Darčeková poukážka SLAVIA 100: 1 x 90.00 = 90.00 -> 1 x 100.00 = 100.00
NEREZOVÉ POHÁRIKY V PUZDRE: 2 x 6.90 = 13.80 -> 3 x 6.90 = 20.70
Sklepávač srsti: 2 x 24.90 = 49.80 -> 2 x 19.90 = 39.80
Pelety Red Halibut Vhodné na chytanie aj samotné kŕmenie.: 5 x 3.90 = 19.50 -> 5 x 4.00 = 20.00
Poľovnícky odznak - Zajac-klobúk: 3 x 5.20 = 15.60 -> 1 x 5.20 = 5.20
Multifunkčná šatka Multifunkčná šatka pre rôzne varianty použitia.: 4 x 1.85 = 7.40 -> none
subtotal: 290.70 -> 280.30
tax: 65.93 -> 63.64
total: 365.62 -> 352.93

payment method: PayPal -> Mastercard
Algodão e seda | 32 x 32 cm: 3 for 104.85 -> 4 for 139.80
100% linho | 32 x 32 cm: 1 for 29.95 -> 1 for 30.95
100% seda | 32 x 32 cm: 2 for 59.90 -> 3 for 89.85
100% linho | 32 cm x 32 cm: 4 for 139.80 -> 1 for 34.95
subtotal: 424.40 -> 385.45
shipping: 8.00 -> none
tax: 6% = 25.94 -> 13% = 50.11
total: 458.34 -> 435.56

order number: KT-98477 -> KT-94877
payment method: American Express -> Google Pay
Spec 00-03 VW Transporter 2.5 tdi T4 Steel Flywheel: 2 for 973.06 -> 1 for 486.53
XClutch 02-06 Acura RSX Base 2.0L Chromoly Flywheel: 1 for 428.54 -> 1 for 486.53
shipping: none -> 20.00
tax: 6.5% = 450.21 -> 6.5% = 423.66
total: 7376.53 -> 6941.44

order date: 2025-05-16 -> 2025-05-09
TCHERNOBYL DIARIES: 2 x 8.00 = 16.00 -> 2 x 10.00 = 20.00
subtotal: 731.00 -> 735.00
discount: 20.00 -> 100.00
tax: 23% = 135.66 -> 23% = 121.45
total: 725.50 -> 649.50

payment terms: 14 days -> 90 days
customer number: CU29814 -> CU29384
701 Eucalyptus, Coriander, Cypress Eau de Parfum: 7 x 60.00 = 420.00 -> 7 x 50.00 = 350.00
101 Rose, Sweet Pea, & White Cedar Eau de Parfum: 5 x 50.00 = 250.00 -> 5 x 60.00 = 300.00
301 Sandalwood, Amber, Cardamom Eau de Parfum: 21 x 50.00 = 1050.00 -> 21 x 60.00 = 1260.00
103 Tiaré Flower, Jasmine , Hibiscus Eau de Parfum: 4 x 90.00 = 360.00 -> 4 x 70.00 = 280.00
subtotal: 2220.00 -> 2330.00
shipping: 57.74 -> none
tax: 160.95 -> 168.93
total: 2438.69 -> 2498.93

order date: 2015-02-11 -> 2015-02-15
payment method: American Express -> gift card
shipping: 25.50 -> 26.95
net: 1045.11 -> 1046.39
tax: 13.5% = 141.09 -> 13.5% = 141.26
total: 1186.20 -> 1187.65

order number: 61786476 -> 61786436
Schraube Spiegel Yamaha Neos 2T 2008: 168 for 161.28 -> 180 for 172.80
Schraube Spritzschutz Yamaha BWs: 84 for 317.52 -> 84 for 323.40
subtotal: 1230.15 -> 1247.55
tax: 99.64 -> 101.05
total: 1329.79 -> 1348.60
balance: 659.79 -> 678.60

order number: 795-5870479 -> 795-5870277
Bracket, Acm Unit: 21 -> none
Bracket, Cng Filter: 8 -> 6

Try it:
Check each line above for the string "order" and show the ones that have it.

Response area:
order number: KT-98477 -> KT-94877
order date: 2025-05-16 -> 2025-05-09
order date: 2015-02-11 -> 2015-02-15
order number: 61786476 -> 61786436
order number: 795-5870479 -> 795-5870277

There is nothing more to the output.